WhatsApp nadużywa mikrofonu? Jest wyjaśnienie
WhatsApp nie używa mikrofonu w tle bez przerwy, jak może wynikać z danych w centrum bezpieczeństwa aplikacji w Androidzie. Google przyznał, że zgłoszenia w Privacy Dashboard dotyczące WhatsAppa z ostatnich tygodni to po prostu błąd, który można w prosty sposób rozwiązać.
21.06.2023 | aktual.: 21.06.2023 22:17
Na problem rzekomego nadużywania mikrofonu przez WhatsAppa zwrócił uwagę serwis 9to5Google. Wątek ma swój początek ponad miesiąc temu, kiedy na Twitterze pojawiło się zgłoszenie, z którego wynikało, że WhatsApp żąda nieustannie dostępu do mikrofonu w urządzenia. W dużym uproszczeniu można by wówczas wysnuć błędny wniosek, że aplikacja z jakichś przyczyn "podsłuchuje" użytkownika, który w danej chwili nie nagrywa żadnych wiadomości ani nie prowadzi rozmowy głosowej przez komunikator.

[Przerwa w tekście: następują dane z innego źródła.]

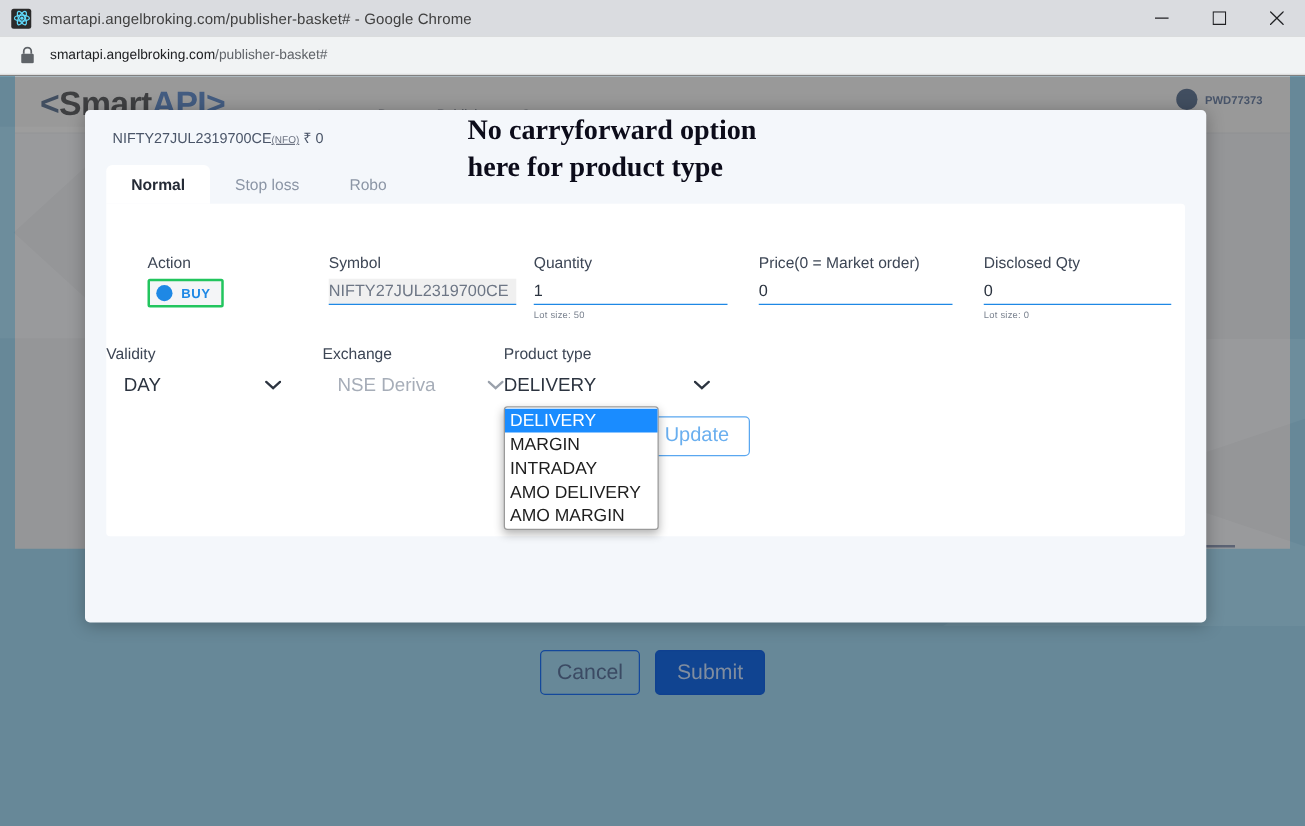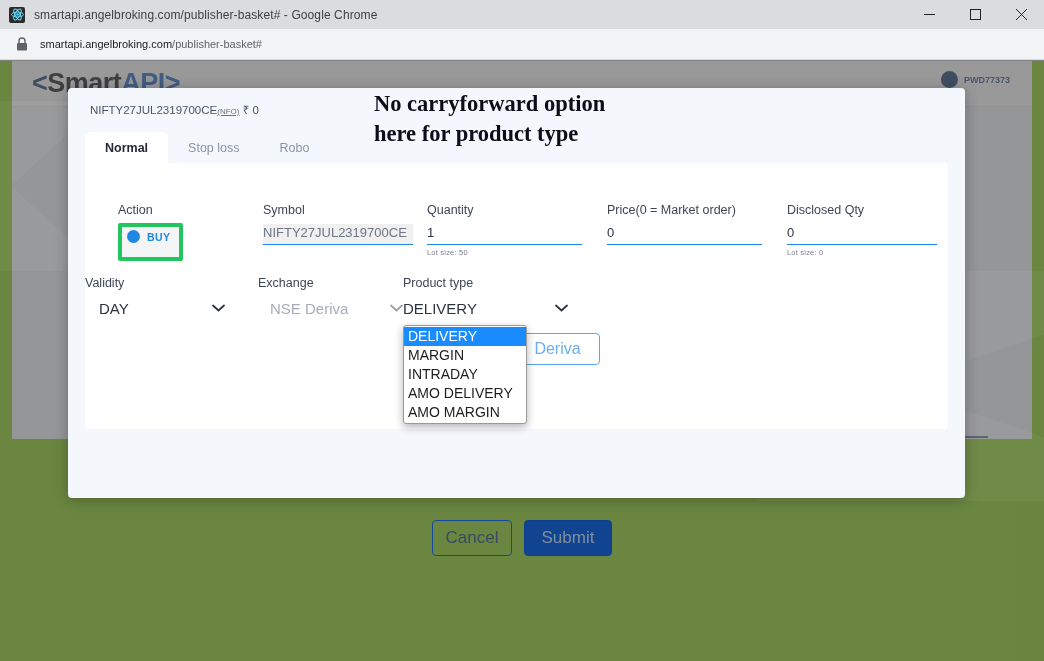"<SmartAPI>" .viewport { background: #84cc16 -> #7dd3fc }
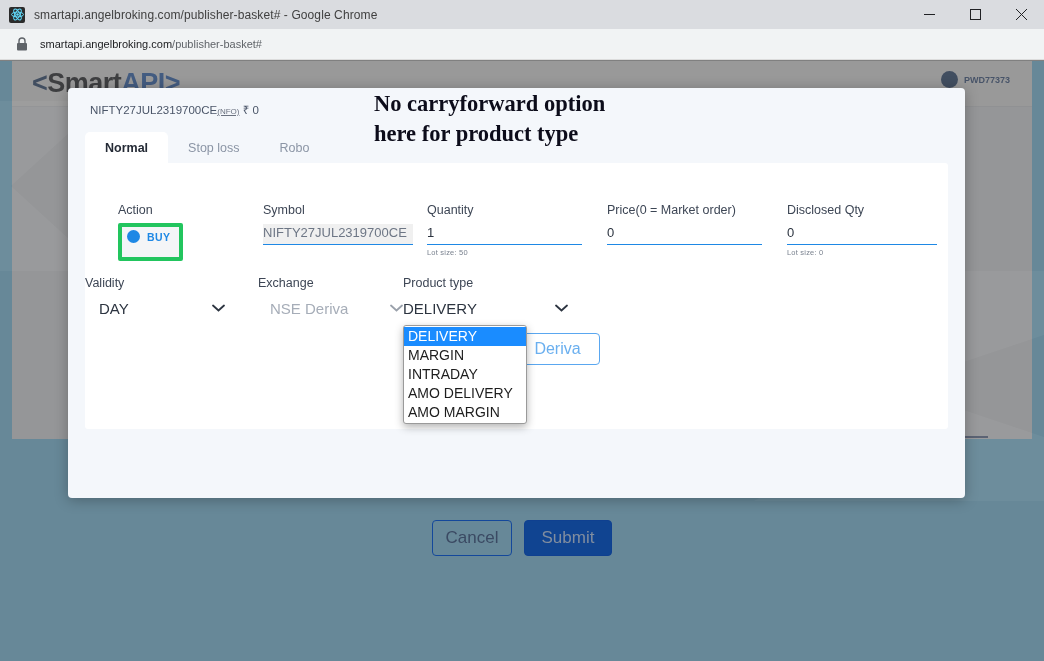"BUY" .radio-wrap { border: 4px solid #22c55e -> 2px solid #22c55e; padding: 3px 9px 14px 5px -> 3px 9px 3px 5px }
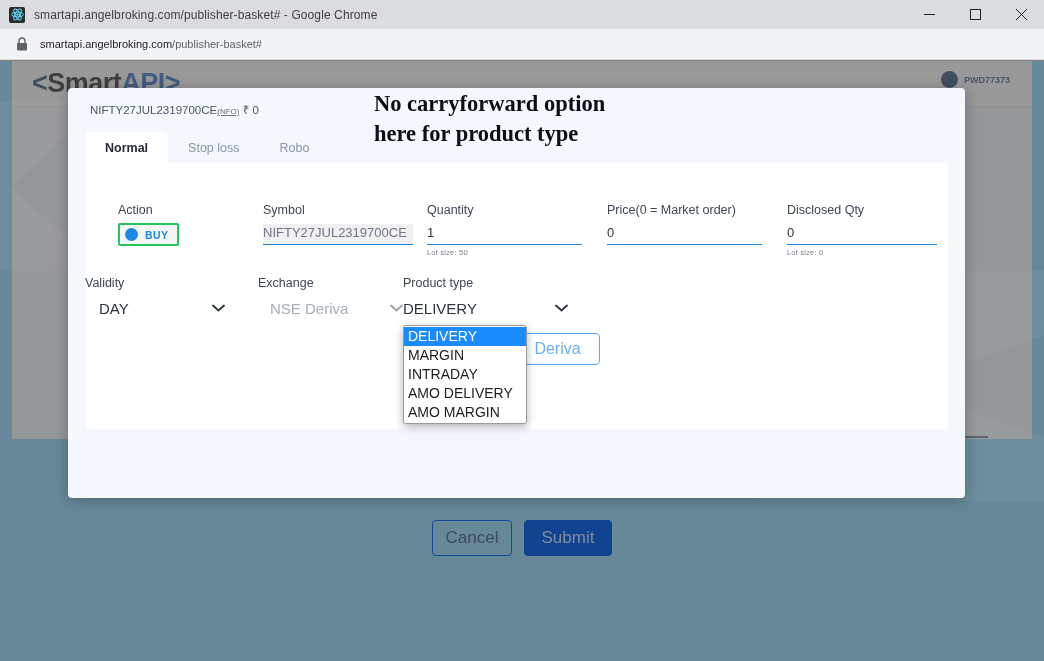"Deriva" div.update-btn { text: Deriva -> Update }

Sprawa szybko nabrała tempa i została wyjaśniona u samego źródła. Jak podaje 9to5Google, Google finalnie potwierdził, że zgłoszenia były wynikiem błędu w kodzie, a WhatsApp nie nadużywa dostępu do mikrofonu. Co więcej, użytkownicy, którzy zostali dotknięci tym problemem (a warto zaznaczyć, że błąd nie występował u każdego), mogą po prostu zaktualizować WhatsAppa do najnowszej wersji, aby pozbyć się usterki i nieprawidłowych zgłoszeń do Privacy Dashboard.

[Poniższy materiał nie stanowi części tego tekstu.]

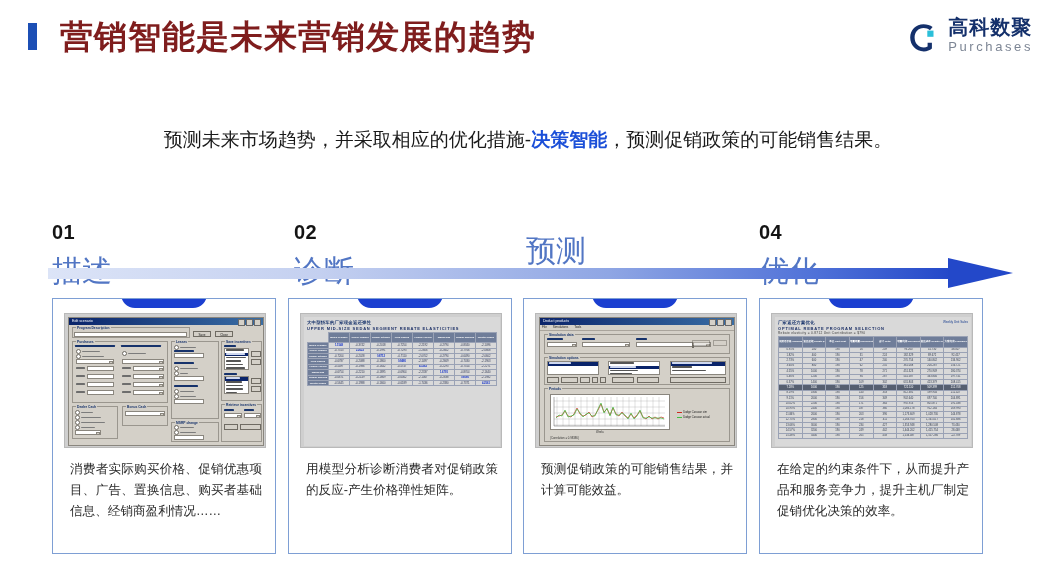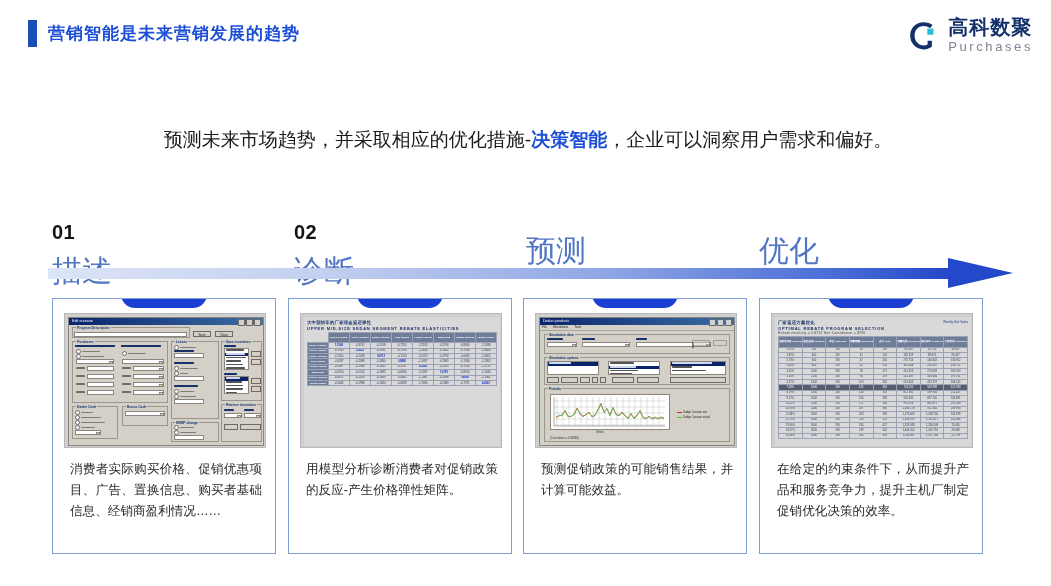"营销智能是未来营销发展的趋势" .page-title { color: #1d4ed8 -> #7f1d1d; font-size: 17px -> 33px; margin-left: none -> 12px }
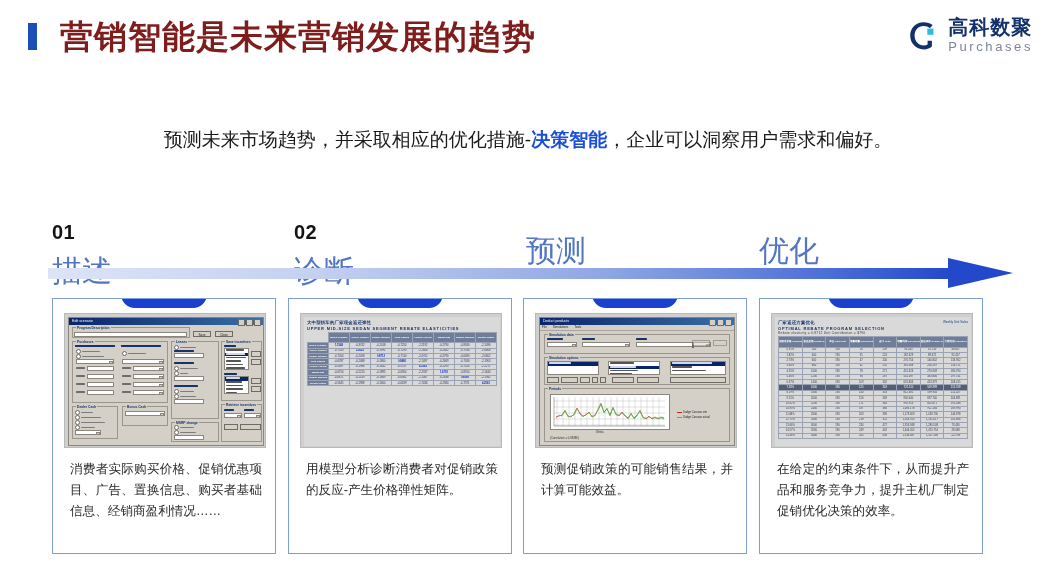"高科数聚" .logo { align-items: center -> flex-end }
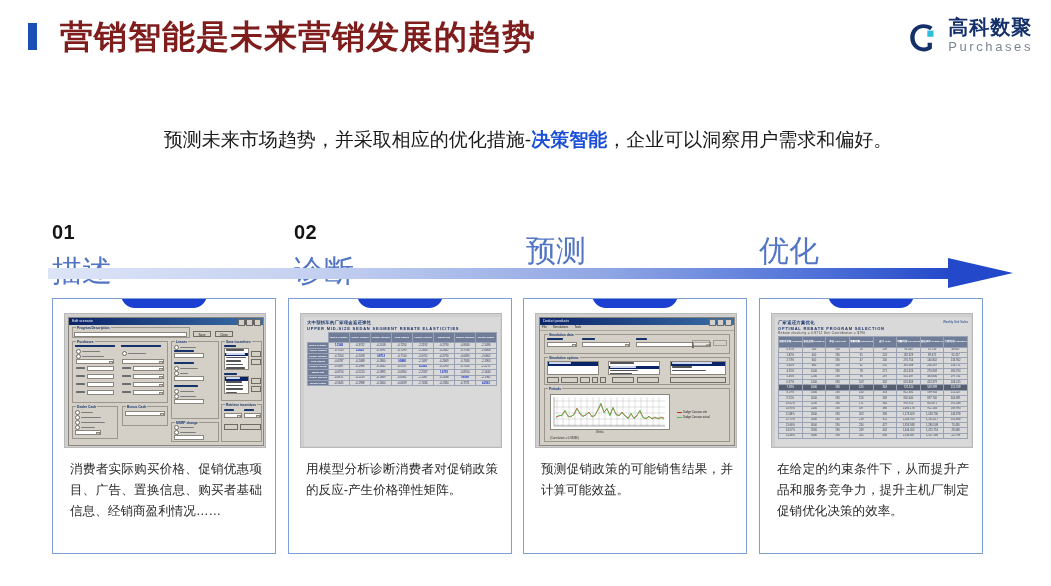"，企业可以洞察用户需求和偏好。" span { text: 企业可以洞察用户需求和偏好 -> 预测促销政策的可能销售结果 }
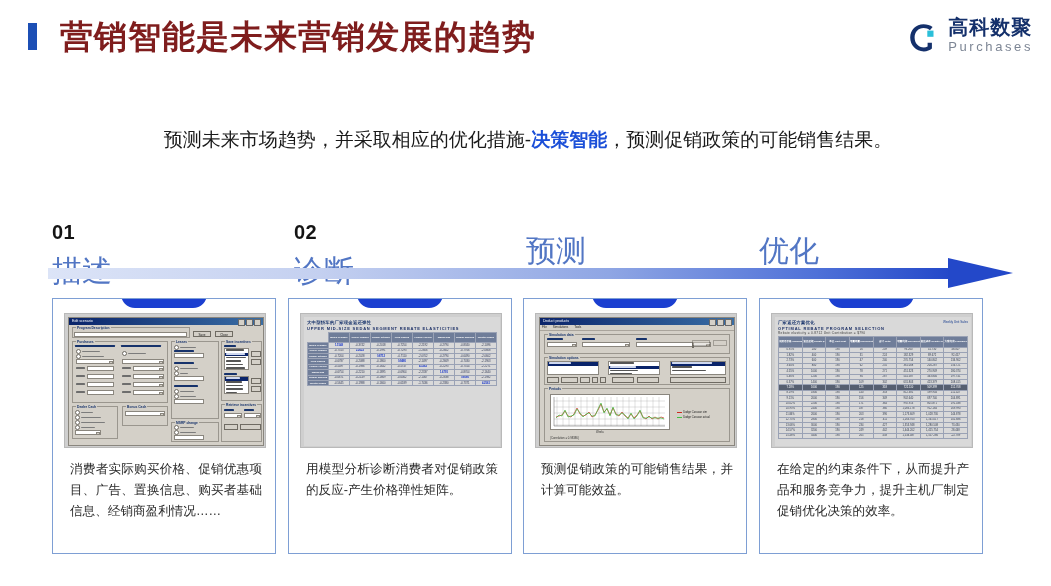"04" div.step-num { html: none -> <div>04</div> }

Trzeba podkreślić, że rozwiązanie problemu zostało wypracowane dzięki współpracy zespołu WhatsAppa i Google'a. Przy okazji twórcy Androida przepraszają użytkowników, którzy mogli wystraszyć się komunikatów widocznych w systemie, ale te były po prostu nieprawdziwe. Wszystko wskazuje na to, że WhatsApp po aktualizacji do najnowszej wersji działa już w pełni poprawnie, a Android właściwie interpretuje momenty, w których aplikacja faktycznie żąda dostępu do mikrofonu.